Right after I started listening to “Absolution”, I was reminded of a character from Airplane proclaiming, “Looks like I picked the wrong day to give up glue sniffing”. By way of explanation, “Absolution” is four tracks of abject misery and despair in aural form. This is fine, of course, but current events – about as bleak as I can ever recall them – mean that albeit not by design, “III:Absolution” has accidentally become the soundtrack to the worst bits of my Lockdown.
I will be honest and say that Atavist aren’t an act that have ever entered my consciousness before. I knew that Chris Naughton from the superb Winterfylleth featured on guitars, but other than that didn’t really know anything else. Initial track “Loss” does exactly what it says on the tin. It’s a seventeen minute (yes, you did read that right) track that manages to express a huge amount in that time. It combines slow, almost acoustic sections with violins ramping up the depression factor, but it only gets more miserable as the drone doom guitar riffs come rolling in like blackened waves. Cavernous, shrieking vocals howl echoes into your ear, while the sparse rumble of the bass and dying thrashes of the drums eek out a rhythm. It’s not a good time.

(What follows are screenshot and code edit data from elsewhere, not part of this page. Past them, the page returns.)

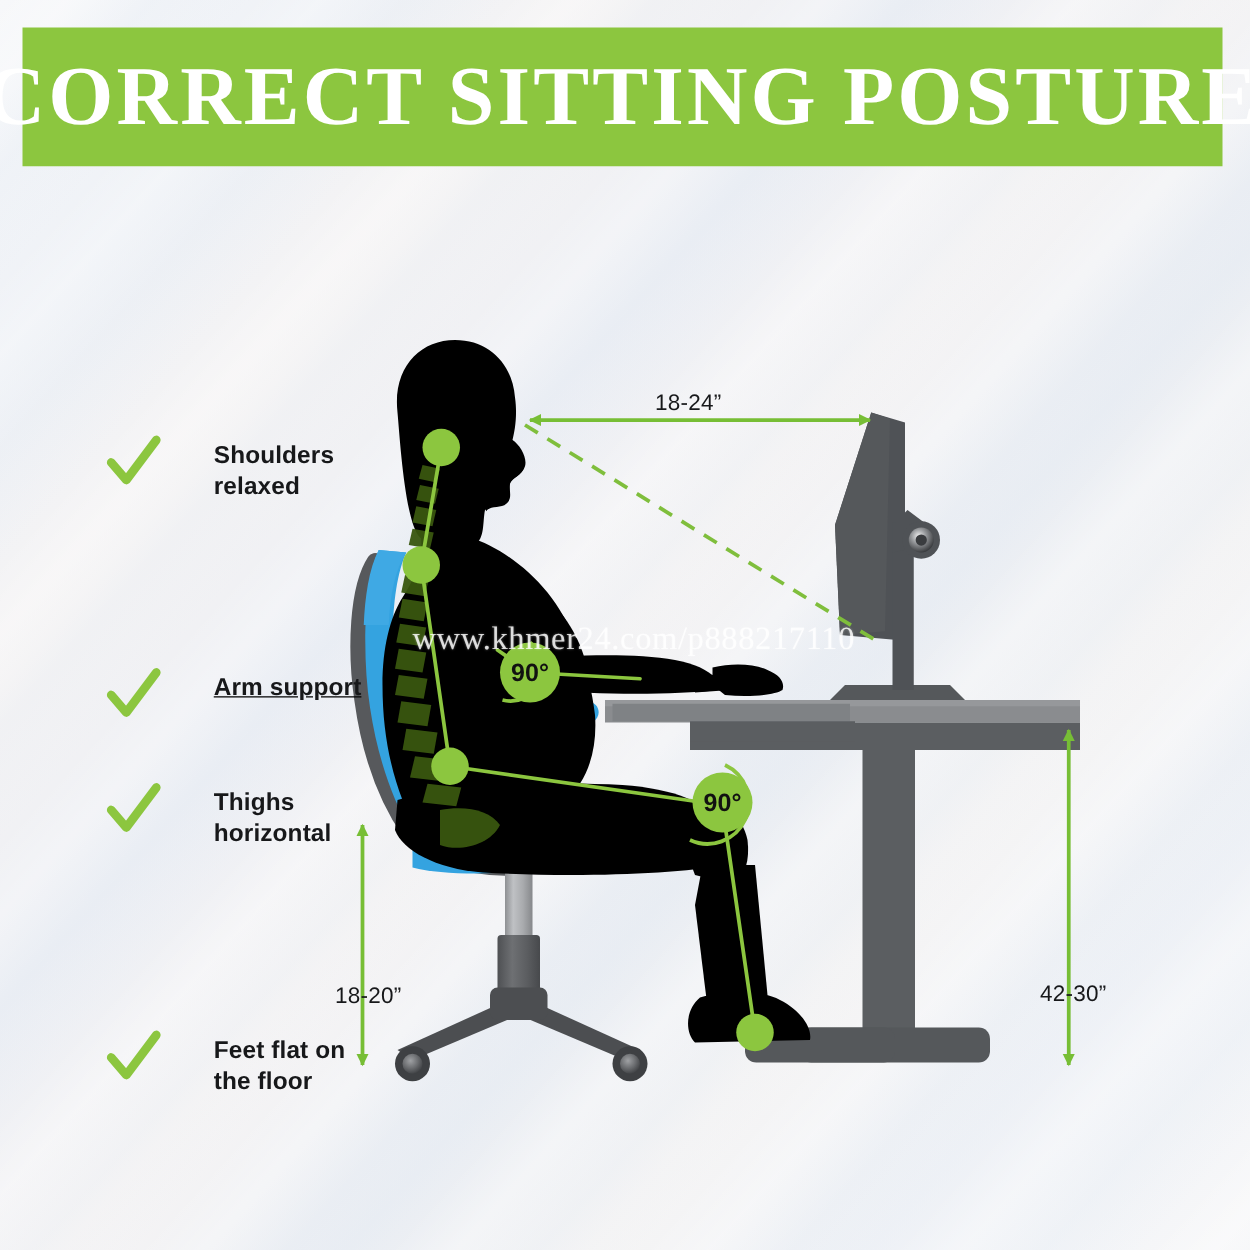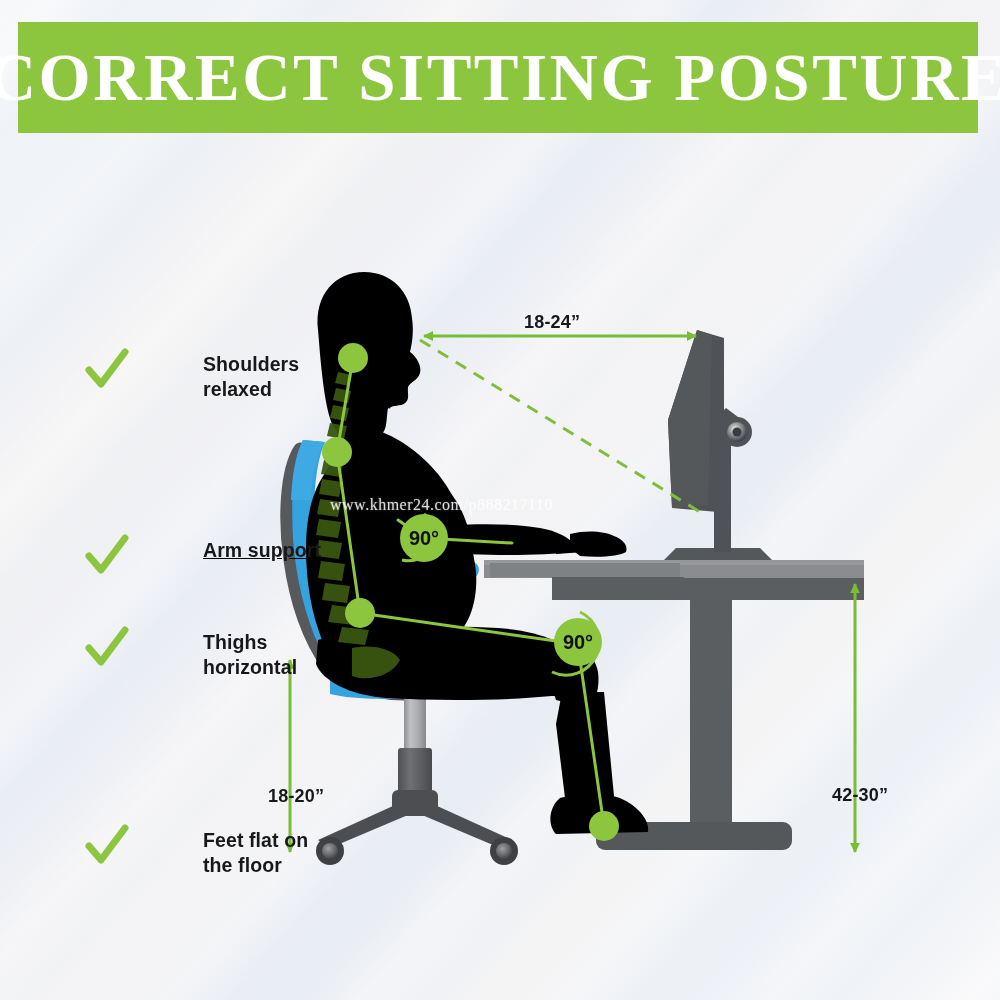--- a/index.html
+++ b/index.html
@@ -61,53 +61,52 @@
     letter-spacing: 2.5px;
     color: #ffffff;
     white-space: nowrap;
     line-height: 1;
   }
   
   .check-row {
     position: absolute;
     display: flex;
     align-items: flex-start;
-    gap: 32px;
   }
   .check-mark {
     width: 44px;
     height: 44px;
     flex: 0 0 44px;
     margin-top: -4px;
   }
   .check-label {
     font-size: 19.5px;
     font-weight: 700;
     color: #17181a;
     line-height: 1.28;
     margin-left: 42px;
     white-space: pre-line;
     letter-spacing: .1px;
   }
   
   .meas {
     position: absolute;
     font-size: 18px;
-    font-weight: 700;
+    font-weight: 400;
     color: #17181a;
     letter-spacing: .2px;
     white-space: nowrap;
   }
   
   #watermark {
     position: absolute;
     left: 330px;
     top: 496px;
     font-family: "Liberation Serif", serif;
-    font-size: 16px;
+    font-size: 26px;
     letter-spacing: .5px;
     color: rgba(255,255,255,0.82);
     white-space: nowrap;
     text-shadow: 0 0 2px rgba(255,255,255,.4);
     pointer-events: none;
   }
   
   #scene {
     position: absolute;
     left: 0;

“Struggle” come next. Fourteen minutes of furious, defiant, leviathan angst. While “Loss” is quite a subtle, progressive beast, “Struggle” by contrast is a fourteen minutes slog of interlaced riffs, distortion and depression. Imagine that emotion that you feel when, in the wee small hours of the morning, your brain decides that just then – at your weakest and most vulnerable – is the perfect time to replay all your failures to you in glorious technicolour. That is the sound of “Struggle”.
“Self-Realisation” is the next track on offer – at a sprightly ten minutes, it, if anything, turns down the mood-dial by a further couple of notches. As if to almost impishly ram the point home, funeral bells toll while the downward spiralling guitars pitch ever deeper in dizzying disarray. While it’s another icily slow track, there is at least here a little more energy, even though it feels negative and malevolent.
Eighteen minutes closer “Absolution” has a little more in the way of subtlety, with some clean picked guitar offering some respite from the furious slabs of negativity that the other tracks offer. Imagine very early Anathema, but high-jacked by serious looking men in leather jackets rather than maudlin kids in velvet smoking jackets and lace handkerchiefs. There are rare smatterings of things that might sound a little like…hope? Respite? Rare glimpses of sunlight through swollen clouds?
Atavist paint pictures on this album. They aren’t necessarily pictures that are going to cheer you up. It’s funeral doom with an emphasis on the doom – the (very) rare splashes of melody are really needed to keep this listenable. Maybe it’s just the time we are living through, but I found this to be a really difficult album to listen to. I had to pick the moments when I thought I would be up to doing so, because frankly it’s a massive downer. That isn’t to say it’s a bad album – it really isn’t – it’s just that you’ll need to pick your moment, because this isn’t an album that has atmosphere, it positively conjures one. You’ll need to be ready for it.